### TASK BRIEF
Reproduce the listing in full, exactly as written, but without images.
========================================================================
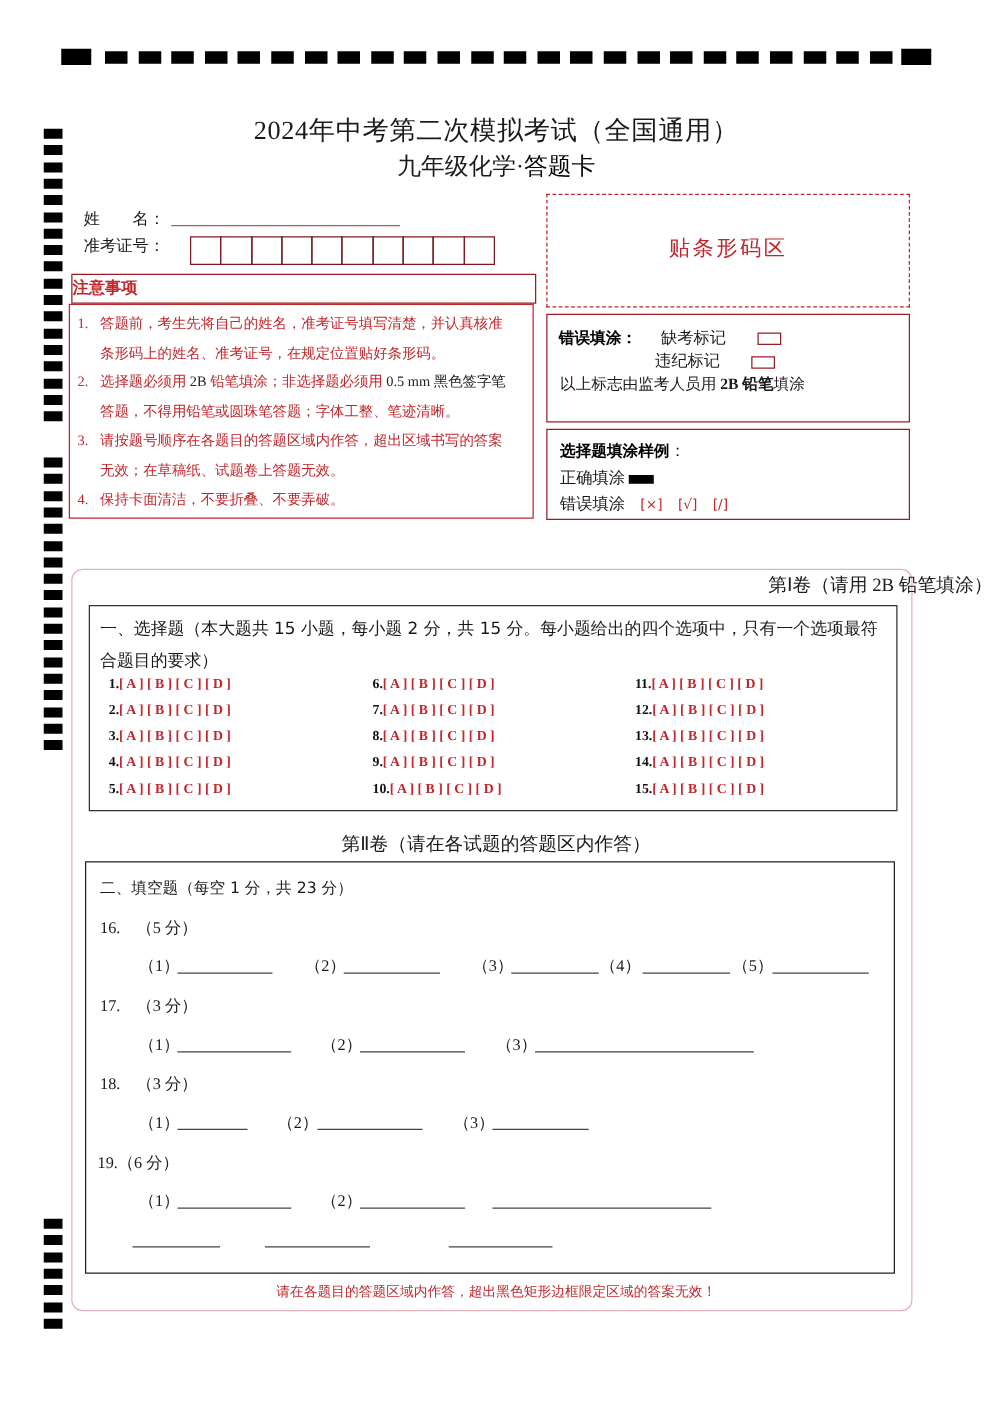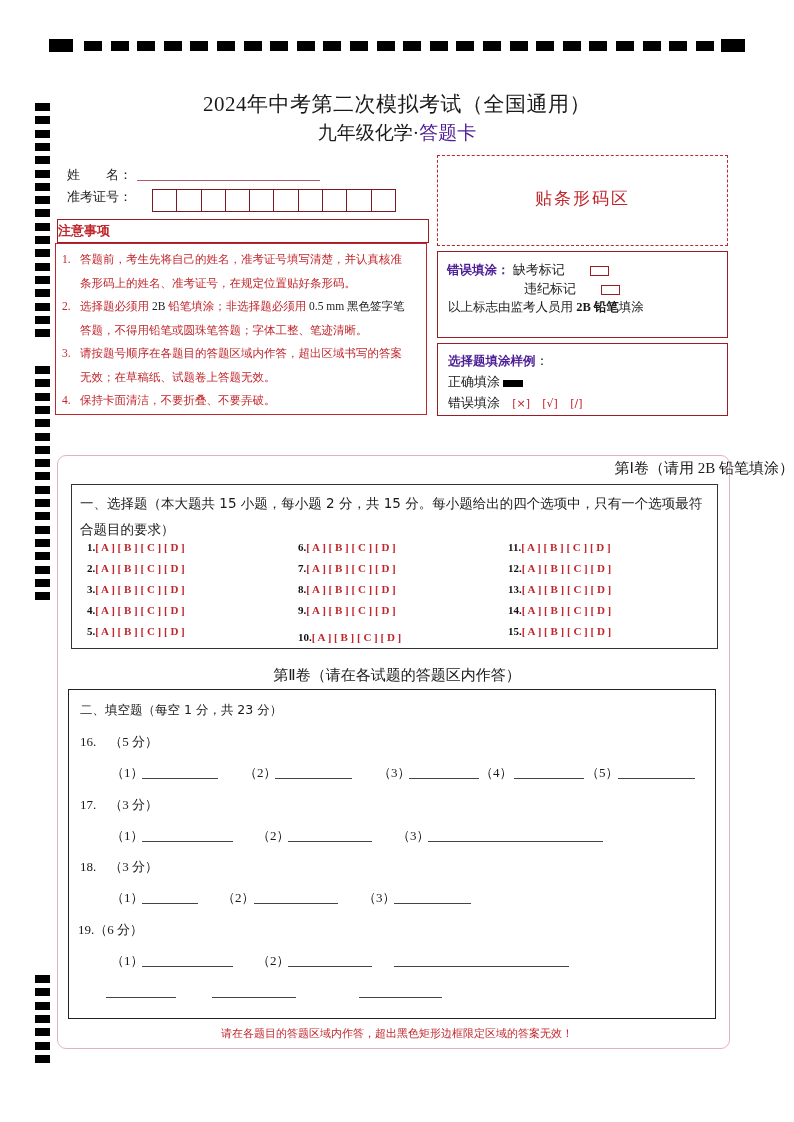--- a/index.html
+++ b/index.html
@@ -9,7 +9,7 @@
   }
   .abs { position: absolute; }
   .mark { position: absolute; background: #000; }
-  .red { color: #4c1d95; }
+  .red { color: #000000; }
 
   
   #title { left: 0; width: 794px; top: 90px; text-align: center; font-size: 21px; font-family: "Liberation Serif", serif; letter-spacing: 0.5px; }

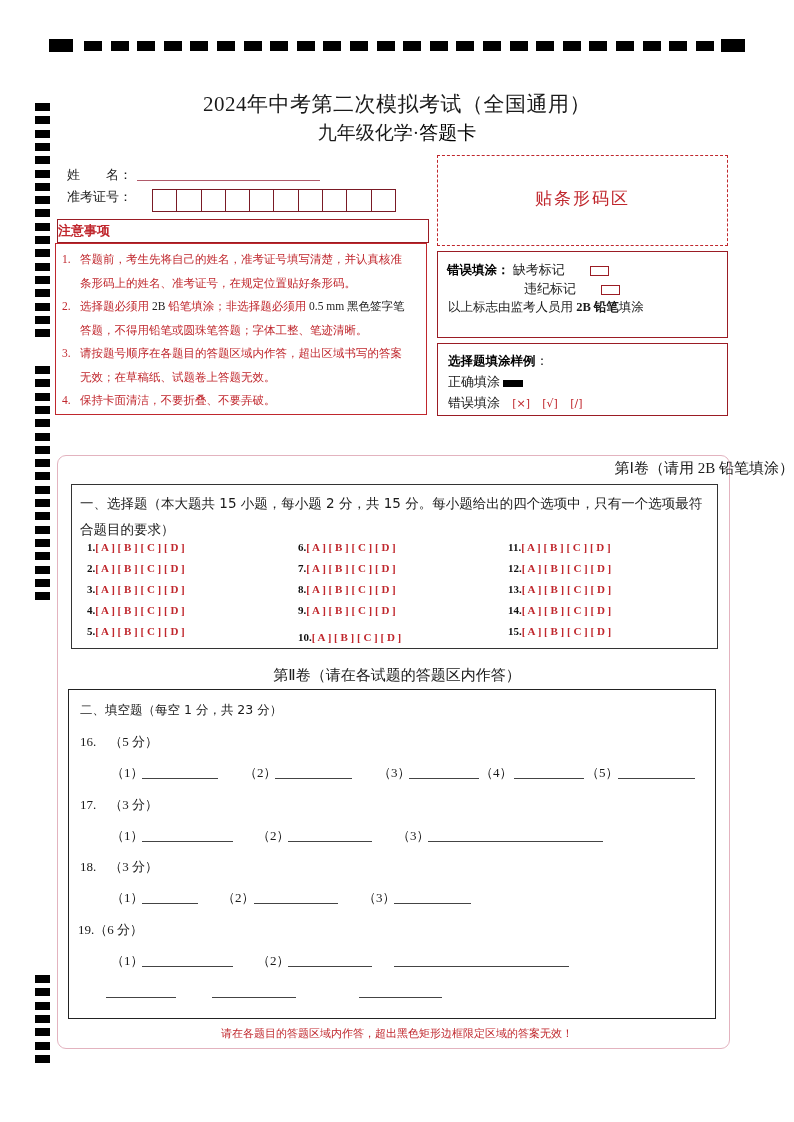--- a/index.html
+++ b/index.html
@@ -181,7 +181,7 @@
 <div id="forbid" class="abs">
   <div class="row" style="left:9px; top:9px;">
     <span class="red" style="font-weight:bold; font-family:'DejaVu Sans',sans-serif; font-size:12.5px;">错误填涂：</span>
-    <span style="margin-left:0;">缺考标记</span>
+    <span style="margin-left:16px;">缺考标记</span>
     <span class="smallbox" style="margin-left:22px;"></span>
   </div>
   <div class="row" style="left:86px; top:28px;">

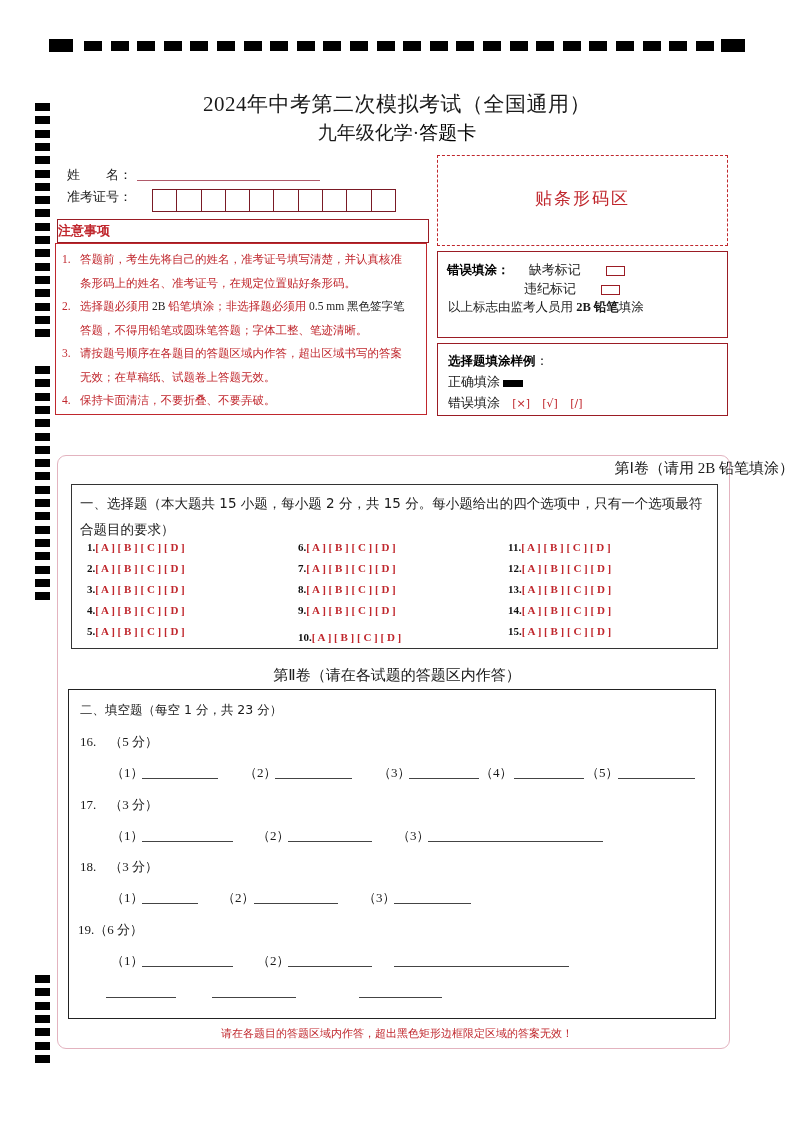--- a/index.html
+++ b/index.html
@@ -226,7 +226,7 @@
     <div class="mc-item" style="left: 298px; top: 562px;"><span class="q">7.</span><span class="opts">[ A ] [ B ] [ C ] [ D ]</span></div>
     <div class="mc-item" style="left: 298px; top: 583px;"><span class="q">8.</span><span class="opts">[ A ] [ B ] [ C ] [ D ]</span></div>
     <div class="mc-item" style="left: 298px; top: 604px;"><span class="q">9.</span><span class="opts">[ A ] [ B ] [ C ] [ D ]</span></div>
-    <div class="mc-item" style="left: 298px; top: 625px; margin-top: 6px;"><span class="q">10.</span><span class="opts">[ A ] [ B ] [ C ] [ D ]</span></div>
+    <div class="mc-item" style="left: 298px; top: 625px;"><span class="q">10.</span><span class="opts">[ A ] [ B ] [ C ] [ D ]</span></div>
     <div class="mc-item" style="left: 508px; top: 541px;"><span class="q">11.</span><span class="opts">[ A ] [ B ] [ C ] [ D ]</span></div>
     <div class="mc-item" style="left: 508px; top: 562px;"><span class="q">12.</span><span class="opts">[ A ] [ B ] [ C ] [ D ]</span></div>
     <div class="mc-item" style="left: 508px; top: 583px;"><span class="q">13.</span><span class="opts">[ A ] [ B ] [ C ] [ D ]</span></div>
========================================================================
### TASK OUTPUT
--- a/index.html
+++ b/index.html
@@ -9,7 +9,7 @@
   }
   .abs { position: absolute; }
   .mark { position: absolute; background: #000; }
-  .red { color: #4c1d95; }
+  .red { color: #000000; }
 
   
   #title { left: 0; width: 794px; top: 90px; text-align: center; font-size: 21px; font-family: "Liberation Serif", serif; letter-spacing: 0.5px; }

--- a/index.html
+++ b/index.html
@@ -181,7 +181,7 @@
 <div id="forbid" class="abs">
   <div class="row" style="left:9px; top:9px;">
     <span class="red" style="font-weight:bold; font-family:'DejaVu Sans',sans-serif; font-size:12.5px;">错误填涂：</span>
-    <span style="margin-left:0;">缺考标记</span>
+    <span style="margin-left:16px;">缺考标记</span>
     <span class="smallbox" style="margin-left:22px;"></span>
   </div>
   <div class="row" style="left:86px; top:28px;">

--- a/index.html
+++ b/index.html
@@ -226,7 +226,7 @@
     <div class="mc-item" style="left: 298px; top: 562px;"><span class="q">7.</span><span class="opts">[ A ] [ B ] [ C ] [ D ]</span></div>
     <div class="mc-item" style="left: 298px; top: 583px;"><span class="q">8.</span><span class="opts">[ A ] [ B ] [ C ] [ D ]</span></div>
     <div class="mc-item" style="left: 298px; top: 604px;"><span class="q">9.</span><span class="opts">[ A ] [ B ] [ C ] [ D ]</span></div>
-    <div class="mc-item" style="left: 298px; top: 625px; margin-top: 6px;"><span class="q">10.</span><span class="opts">[ A ] [ B ] [ C ] [ D ]</span></div>
+    <div class="mc-item" style="left: 298px; top: 625px;"><span class="q">10.</span><span class="opts">[ A ] [ B ] [ C ] [ D ]</span></div>
     <div class="mc-item" style="left: 508px; top: 541px;"><span class="q">11.</span><span class="opts">[ A ] [ B ] [ C ] [ D ]</span></div>
     <div class="mc-item" style="left: 508px; top: 562px;"><span class="q">12.</span><span class="opts">[ A ] [ B ] [ C ] [ D ]</span></div>
     <div class="mc-item" style="left: 508px; top: 583px;"><span class="q">13.</span><span class="opts">[ A ] [ B ] [ C ] [ D ]</span></div>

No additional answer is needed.